START Extracted information

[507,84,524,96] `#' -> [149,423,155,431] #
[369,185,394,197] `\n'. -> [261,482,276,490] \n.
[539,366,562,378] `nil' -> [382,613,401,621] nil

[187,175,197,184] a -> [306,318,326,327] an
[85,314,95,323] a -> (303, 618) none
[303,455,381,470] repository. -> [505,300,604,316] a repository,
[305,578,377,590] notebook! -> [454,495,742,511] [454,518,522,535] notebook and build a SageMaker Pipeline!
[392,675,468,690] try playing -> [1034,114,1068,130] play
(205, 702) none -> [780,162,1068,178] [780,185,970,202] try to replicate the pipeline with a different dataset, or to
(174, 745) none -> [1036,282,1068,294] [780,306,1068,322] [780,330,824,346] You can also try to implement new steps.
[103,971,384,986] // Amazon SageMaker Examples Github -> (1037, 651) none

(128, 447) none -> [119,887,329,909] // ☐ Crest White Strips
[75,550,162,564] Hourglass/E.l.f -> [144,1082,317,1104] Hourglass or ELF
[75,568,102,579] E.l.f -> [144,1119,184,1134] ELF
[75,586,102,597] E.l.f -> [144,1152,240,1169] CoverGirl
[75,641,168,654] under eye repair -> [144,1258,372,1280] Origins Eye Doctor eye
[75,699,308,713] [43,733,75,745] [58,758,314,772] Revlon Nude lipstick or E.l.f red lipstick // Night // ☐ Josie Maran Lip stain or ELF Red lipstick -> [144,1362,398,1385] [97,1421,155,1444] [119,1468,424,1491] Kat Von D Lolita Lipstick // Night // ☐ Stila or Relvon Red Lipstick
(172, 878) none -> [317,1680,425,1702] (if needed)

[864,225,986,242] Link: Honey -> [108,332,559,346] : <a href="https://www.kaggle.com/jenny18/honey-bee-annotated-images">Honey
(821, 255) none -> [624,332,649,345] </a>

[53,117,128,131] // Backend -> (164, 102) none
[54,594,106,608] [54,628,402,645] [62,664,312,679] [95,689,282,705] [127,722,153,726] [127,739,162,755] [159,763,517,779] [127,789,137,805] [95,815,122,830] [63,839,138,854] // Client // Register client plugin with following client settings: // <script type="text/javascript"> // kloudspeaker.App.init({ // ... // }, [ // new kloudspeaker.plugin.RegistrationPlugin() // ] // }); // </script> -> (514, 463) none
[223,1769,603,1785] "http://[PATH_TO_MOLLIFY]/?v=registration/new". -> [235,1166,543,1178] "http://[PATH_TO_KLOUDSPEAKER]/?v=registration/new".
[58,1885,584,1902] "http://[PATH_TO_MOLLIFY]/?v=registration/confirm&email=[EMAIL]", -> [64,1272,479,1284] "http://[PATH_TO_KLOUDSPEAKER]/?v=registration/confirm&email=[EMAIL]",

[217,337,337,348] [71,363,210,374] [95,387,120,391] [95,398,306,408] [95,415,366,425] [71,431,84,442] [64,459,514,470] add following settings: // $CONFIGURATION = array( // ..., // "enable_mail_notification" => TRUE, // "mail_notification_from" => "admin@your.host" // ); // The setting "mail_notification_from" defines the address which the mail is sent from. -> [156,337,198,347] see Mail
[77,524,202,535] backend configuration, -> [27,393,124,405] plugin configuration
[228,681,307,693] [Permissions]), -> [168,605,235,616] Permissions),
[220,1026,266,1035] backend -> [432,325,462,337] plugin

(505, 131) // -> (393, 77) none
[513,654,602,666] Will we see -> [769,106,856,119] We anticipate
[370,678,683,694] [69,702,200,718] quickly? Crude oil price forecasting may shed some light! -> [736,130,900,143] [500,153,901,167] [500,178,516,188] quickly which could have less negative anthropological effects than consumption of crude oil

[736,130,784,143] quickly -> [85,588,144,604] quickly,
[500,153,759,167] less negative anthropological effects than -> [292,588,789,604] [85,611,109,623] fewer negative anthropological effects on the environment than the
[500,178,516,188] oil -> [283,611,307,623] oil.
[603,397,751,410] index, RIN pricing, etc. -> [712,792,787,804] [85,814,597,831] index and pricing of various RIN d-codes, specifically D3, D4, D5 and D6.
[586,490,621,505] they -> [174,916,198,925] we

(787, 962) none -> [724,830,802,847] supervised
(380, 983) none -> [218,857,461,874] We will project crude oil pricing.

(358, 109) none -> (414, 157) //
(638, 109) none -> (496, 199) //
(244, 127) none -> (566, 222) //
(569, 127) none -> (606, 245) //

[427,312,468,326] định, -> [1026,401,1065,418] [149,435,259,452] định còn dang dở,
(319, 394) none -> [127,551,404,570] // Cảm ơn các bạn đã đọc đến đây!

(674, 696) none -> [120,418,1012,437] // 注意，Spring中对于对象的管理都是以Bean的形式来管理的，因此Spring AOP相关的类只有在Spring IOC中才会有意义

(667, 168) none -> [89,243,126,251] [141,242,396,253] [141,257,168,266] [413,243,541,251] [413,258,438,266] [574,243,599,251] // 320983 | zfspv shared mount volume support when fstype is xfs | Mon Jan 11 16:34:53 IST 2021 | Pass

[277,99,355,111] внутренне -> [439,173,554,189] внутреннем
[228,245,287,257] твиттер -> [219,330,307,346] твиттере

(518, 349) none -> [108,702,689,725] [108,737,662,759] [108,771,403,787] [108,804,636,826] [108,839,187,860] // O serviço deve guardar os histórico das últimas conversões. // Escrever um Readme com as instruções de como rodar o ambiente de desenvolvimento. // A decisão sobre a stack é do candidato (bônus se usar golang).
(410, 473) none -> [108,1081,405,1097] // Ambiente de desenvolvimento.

END Extracted information

**Assignment**
Within the material above, extract exactly the lines that start at the line containing "-> [382,613,401,621] nil" and stop after the line containing "[53,117,128,131] // Backend", and only those.

**Response to this task**
[539,366,562,378] `nil' -> [382,613,401,621] nil

[187,175,197,184] a -> [306,318,326,327] an
[85,314,95,323] a -> (303, 618) none
[303,455,381,470] repository. -> [505,300,604,316] a repository,
[305,578,377,590] notebook! -> [454,495,742,511] [454,518,522,535] notebook and build a SageMaker Pipeline!
[392,675,468,690] try playing -> [1034,114,1068,130] play
(205, 702) none -> [780,162,1068,178] [780,185,970,202] try to replicate the pipeline with a different dataset, or to
(174, 745) none -> [1036,282,1068,294] [780,306,1068,322] [780,330,824,346] You can also try to implement new steps.
[103,971,384,986] // Amazon SageMaker Examples Github -> (1037, 651) none

(128, 447) none -> [119,887,329,909] // ☐ Crest White Strips
[75,550,162,564] Hourglass/E.l.f -> [144,1082,317,1104] Hourglass or ELF
[75,568,102,579] E.l.f -> [144,1119,184,1134] ELF
[75,586,102,597] E.l.f -> [144,1152,240,1169] CoverGirl
[75,641,168,654] under eye repair -> [144,1258,372,1280] Origins Eye Doctor eye
[75,699,308,713] [43,733,75,745] [58,758,314,772] Revlon Nude lipstick or E.l.f red lipstick // Night // ☐ Josie Maran Lip stain or ELF Red lipstick -> [144,1362,398,1385] [97,1421,155,1444] [119,1468,424,1491] Kat Von D Lolita Lipstick // Night // ☐ Stila or Relvon Red Lipstick
(172, 878) none -> [317,1680,425,1702] (if needed)

[864,225,986,242] Link: Honey -> [108,332,559,346] : <a href="https://www.kaggle.com/jenny18/honey-bee-annotated-images">Honey
(821, 255) none -> [624,332,649,345] </a>

[53,117,128,131] // Backend -> (164, 102) none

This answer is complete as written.